Variations in Accuracy, Precision, Recall, and F1-score on the DeepShip dataset under Doppler-induced spectral distortion. Each boxplot visualizes the distribution of performance metrics obtained under different maximum target velocities (\(v_{\max }=10\)–50), where Doppler shifting is simulated by time-scaling the waveform to emulate frequency compression or expansion caused by source-receiver relative motion. The boxes indicate the interquartile range (IQR), the central line denotes the median, and whiskers represent non-outlier ranges. Across all Doppler velocities, the metrics exhibit minimal spread and consistent central tendencies, demonstrating that the proposed model is highly robust to spectral deformation induced by Doppler effects.

Class-wise performance and confusion analysis

Fig. 9
figure 9

Confusion matrix for proposed model on deepship dataset.

To provide a detailed assessment of the model’s discriminative capability across different vessel types, we analyzed the confusion matrix on the DeepShip dataset. Figure 9 shows that the proposed model achieves balanced performance across all vessel categories and maintains perfect separation of the Background class, demonstrating its ability to reliably distinguish ship-generated signals from ambient noise.

Most vessel classes are recognized with high accuracy, although misclassifications primarily occur among acoustically similar types, as illustrated in Fig. 10. Cargo ships are occasionally confused with Tankers or Tugs, reflecting overlapping low-frequency spectral patterns. Similarly, Tankers exhibit confusion with both Cargo and PassengerShips, consistent with partially shared broadband noise characteristics. Misclassifications of Tugs are less frequent but distributed across other ship classes, likely due to variable operational conditions.

Fig. 10
figure 10

Visualization of spectrograms across different classes. Cargo ships, tankers, and tugs exhibit similar acoustic patterns, making them prone to mis-classification, whereas passenger ships and background noise show more distinct characteristics, resulting in fewer errors.

In contrast, PassengerShips are identified with particularly high reliability, benefiting from distinct tonal structures and stable harmonic features. The stochastic classification head further enhances robustness: by averaging predictions across perturbed decision boundaries, it suppresses spurious misassignments and produces more consistent outputs, especially among closely related vessel types. The confusion matrix demonstrates that the hybrid CNN-Transformer with stochastic classification provides strong per-class discrimination and effectively handles inter-class similarities, resulting in consistently reliable performance across all categories.

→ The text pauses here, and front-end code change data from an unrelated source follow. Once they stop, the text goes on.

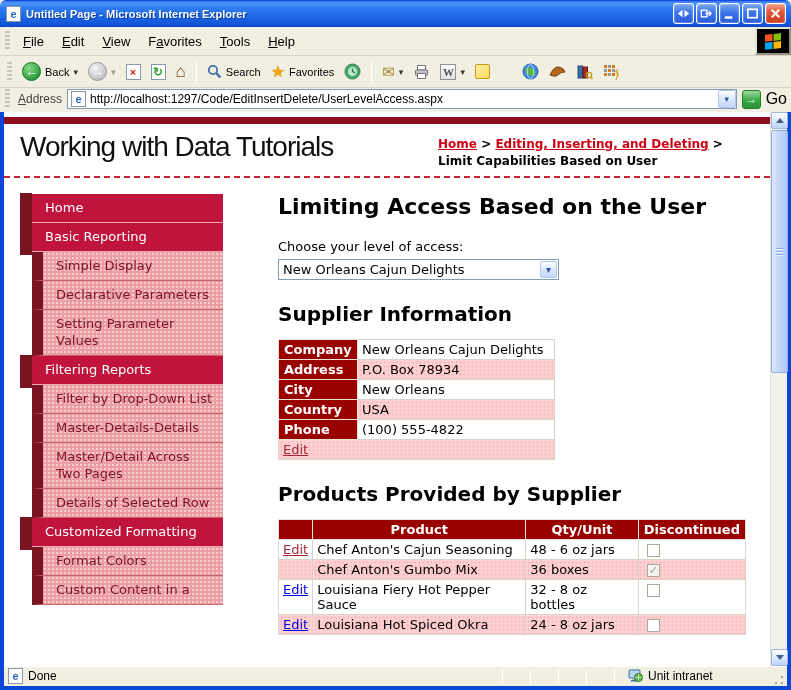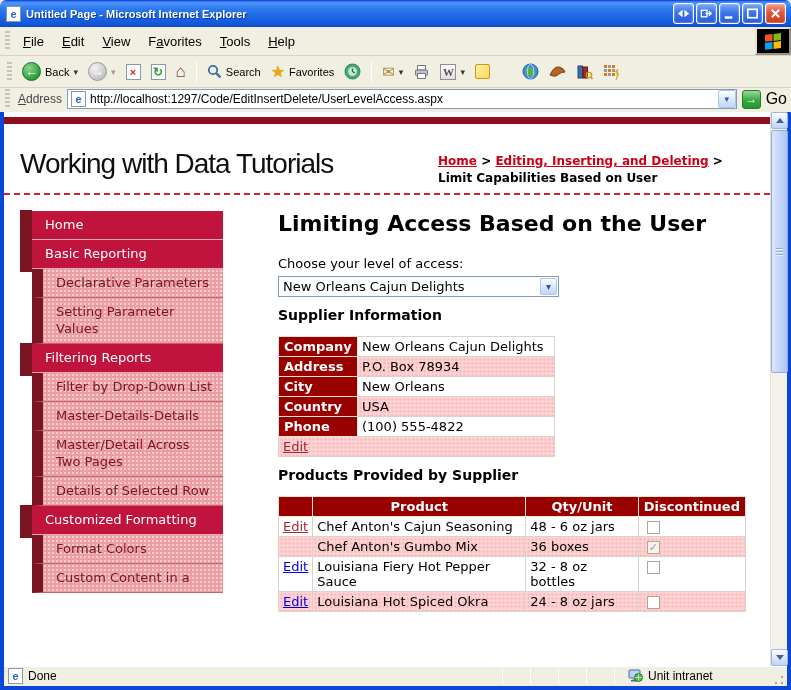"Working with Data Tutorials" .masthead { padding: 24px 10px 2px 16px -> 7px 10px 2px 16px }
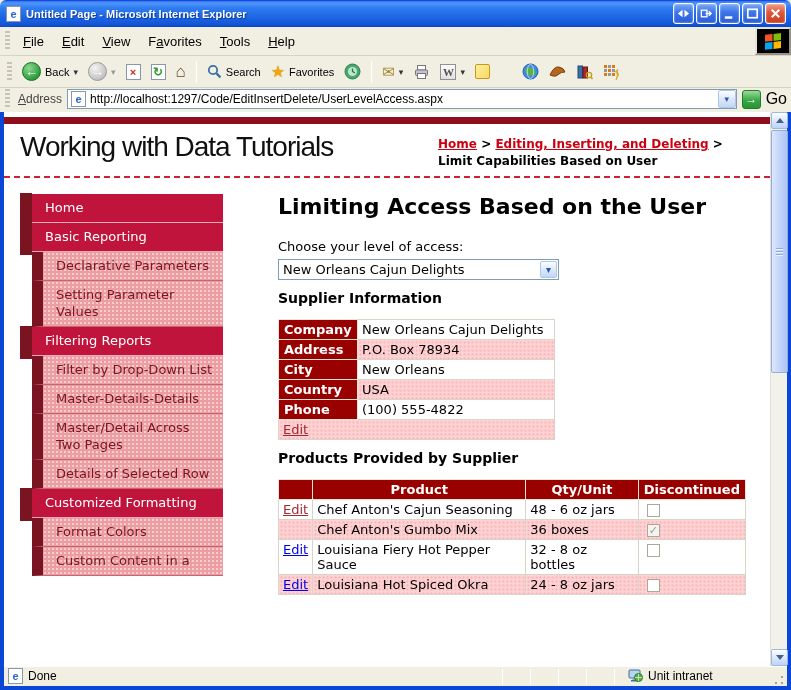"Simple Display" div.s-item { html: none -> <div><span>Simple Display</span></div> }
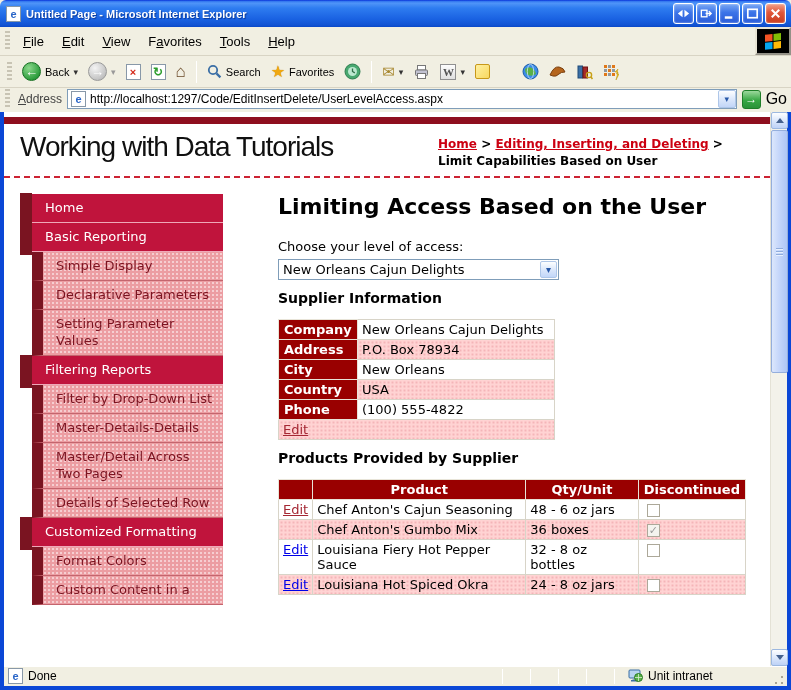"Supplier Information" .main h2 { font-size: 14px -> 20px; margin: 10px 0 13px -> 22px 0 13px }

To further understand how uncertainty quantification supports practical decision-making, we analyze the predictive distributions produced by the stochastic classifier across multiple sampled classifier instances. We randomly selected a batch of samples and performed multiple stochastic forward passes (5 in our experiments) to compute prediction uncertainty. As shown in Fig. 11, the results show a clear correspondence between uncertainty levels and decision reliability: samples with concentrated predictive distributions (low variance) consistently achieve high classification accuracy, indicating that the model can confidently commit to a decision. In contrast, high-uncertainty cases strongly correlate with misclassifications or class ambiguities, providing an effective signal for triggering alternative actions such as requesting additional observations, switching to higher-resolution sensing, or deferring classification.

Fig. 11
figure 11

Uncertainty analysis using five stochastic forward passes. Samples with low predictive variance correspond to confident and correct decisions, while high-variance predictions align with misclassifications or ambiguous cases, offering a reliable cue for uncertainty-aware decision-making.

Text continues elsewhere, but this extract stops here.